Les politiques erratiques de l'ex-président Robert Mugabe ont ruiné l’économie zimbabwéenne au point que l’ancien grenier de l’Afrique australe est devenu l’un des pays les plus appauvris du continent africain. En témoigne l’expérience de Chareka Mutungwazi qui vient de passer une nouvelle nuit devant son bureau de banque. A 76 ans il n'en peut plus de vivre dans ce pays, et il n’est pas le seul.
"Il fallait que je dorme dans la queue si je voulais être sûr de toucher mon argent", explique ce retraité que l'AFP a interrogé dans la capitale, Harare.
Dans cette banque du Zimbabwe, faute de liquidités, les retraits sont plafonnés à 20 dollars. Un peu plus loin, une autre a fixé la limite à 10 dollars.
Charles Mutimhairi, 35 ans, propriétaire d'une papeterie à Harare, y attend patiemment son tour en commentant la fin des trente-sept ans de règne de Robert Mugabe, poussé à la démission mardi par l'armée, la rue et son parti.
L'arrivée au pouvoir d'Emmerson Mnangagwa suscite "des espoirs", reconnaît-il. Toutefois, il met en garde : "Il faut de vrais changements, ça veut dire créer un environnement stable pour attirer de nouveaux investissements, de l'argent et créer des emplois".
La crise financière n'est qu'un des nombreux maux dont souffre le pays, qui se débat avec une croissance atone, une inflation rampante et un chômage de masse.

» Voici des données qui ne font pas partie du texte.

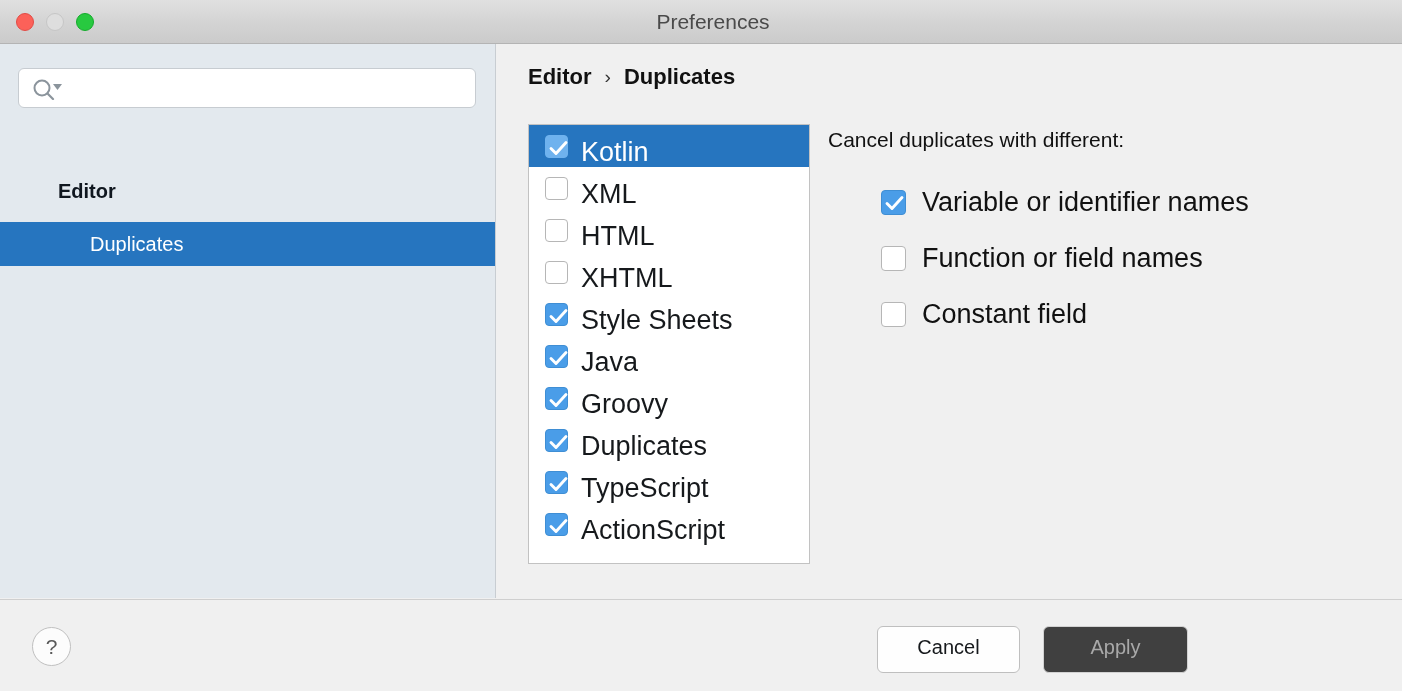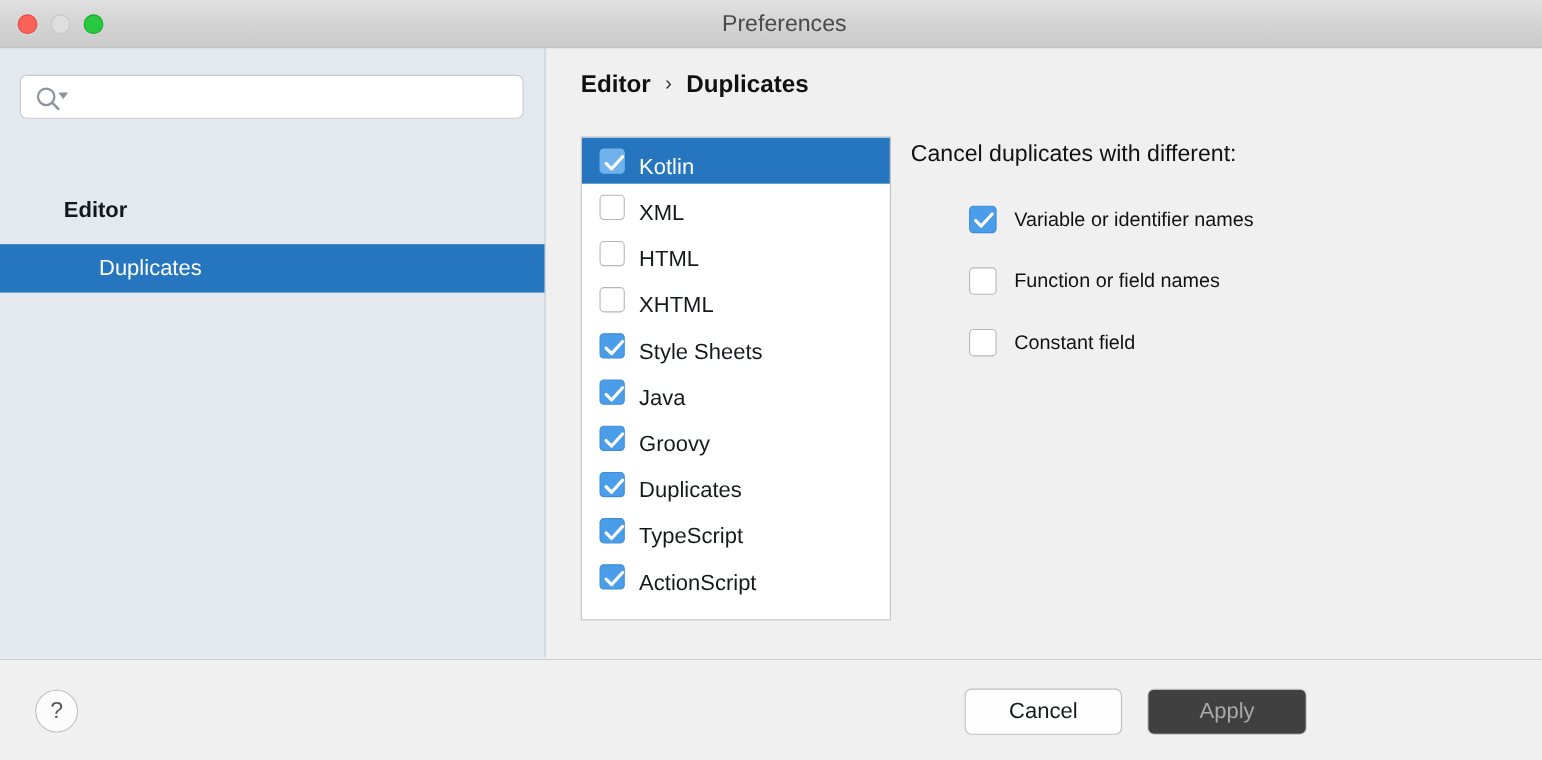"Kotlin" .lang-row .lang-label { font-size: 20px -> 27px }
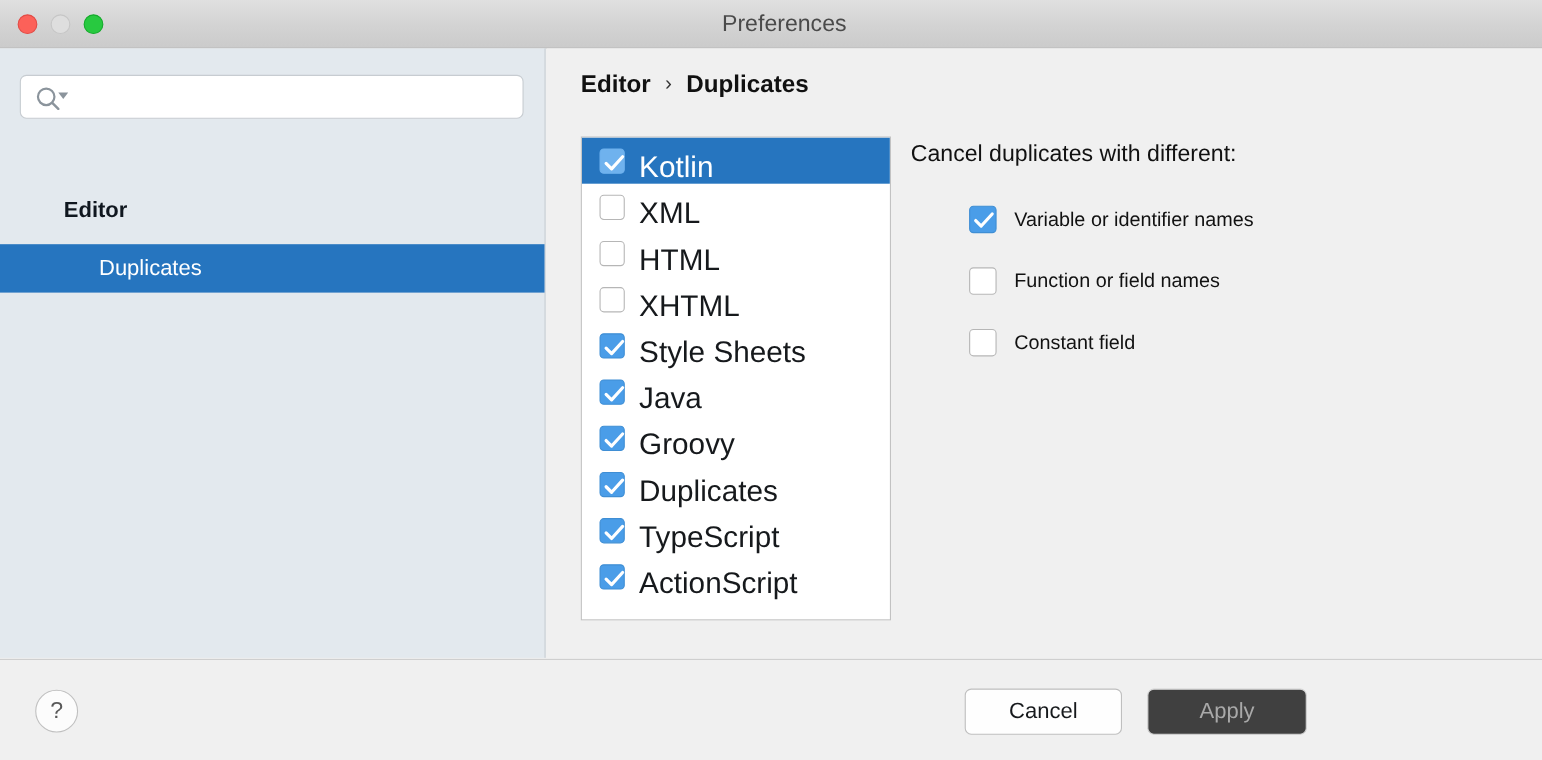"Variable or identifier names" .opt-row .opt-label { font-size: 18px -> 27px }
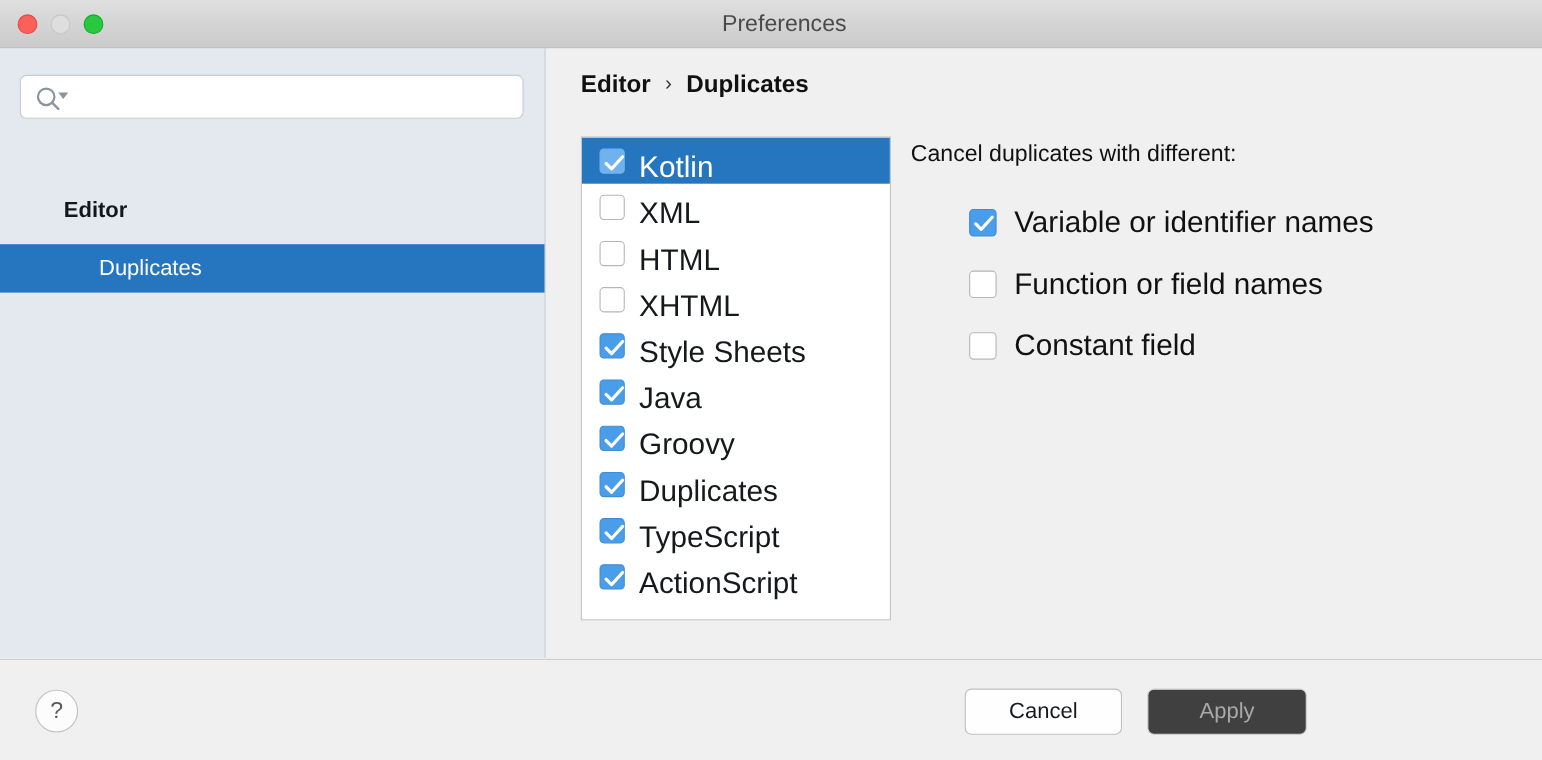"Cancel" .btn { height: 42px -> 47px }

M. Mnangagwa a promis mercredi, dans son premier discours depuis sa désignation, de s'attaquer à ces problèmes. "Nous voulons la croissance de notre économie, nous voulons des emplois", a-t-il lancé, sans plus de détails. Sa tâche s'annonce titanesque.
Longtemps pourtant, le Zimbabwe fut un modèle de réussite en Afrique. A son arrivée au pouvoir en 1980, Robert Mugabe a mis sur pied un système d'éducation et de santé solide, ménagé les intérêts de la minorité blanche et stabilisé le pays.
Mais en 2000, il a lâché les vétérans de la guerre d'indépendance contre les fermiers blancs. Plus de 4.000 d'entre eux (les fermiers) ont quitté le pays dans la précipitation et la violence. Le secteur agricole s'est effondré, entraînant dans son sillage toute l'économie.
Le régime a alors eu recours à la planche à billets pour financer ses dépenses, entraînant une hyperinflation vertigineuse, se comptant en milliards de pour cent.
[M. Mnangagwa] devra faire vite et bien".--Derek Matyszak
En 2009, il a dû renoncer à la monnaie locale pour adopter le dollar américain et le rand sud-africain. Fin 2016, il a lancé une nouvelle devise pour tenter de ralentir la fuite des dollars vers l'étranger. Mais ces "billets d'obligation" n'ont pas produit les effets espérés.
Robert Mugabe a "fait de nous des vagabonds", résume le député d'opposition James Maridadi.
"L'économie va se rétablir grâce au camarade Mnangagwa", espère pourtant Berry Makiyi, 35 ans, un ingénieur en électricité favorable au nouvel homme fort, qui lui conseille de s'attaquer "d'abord à la crise financière".
Pourtant le temps presse. "Si le pays s'effondre, les militaires ne seront pas payés et il y aura un risque de nouveau coup d'Etat", relève l'analyste Derek Matyszak de l'Institut pour les études de sécurité (ISS).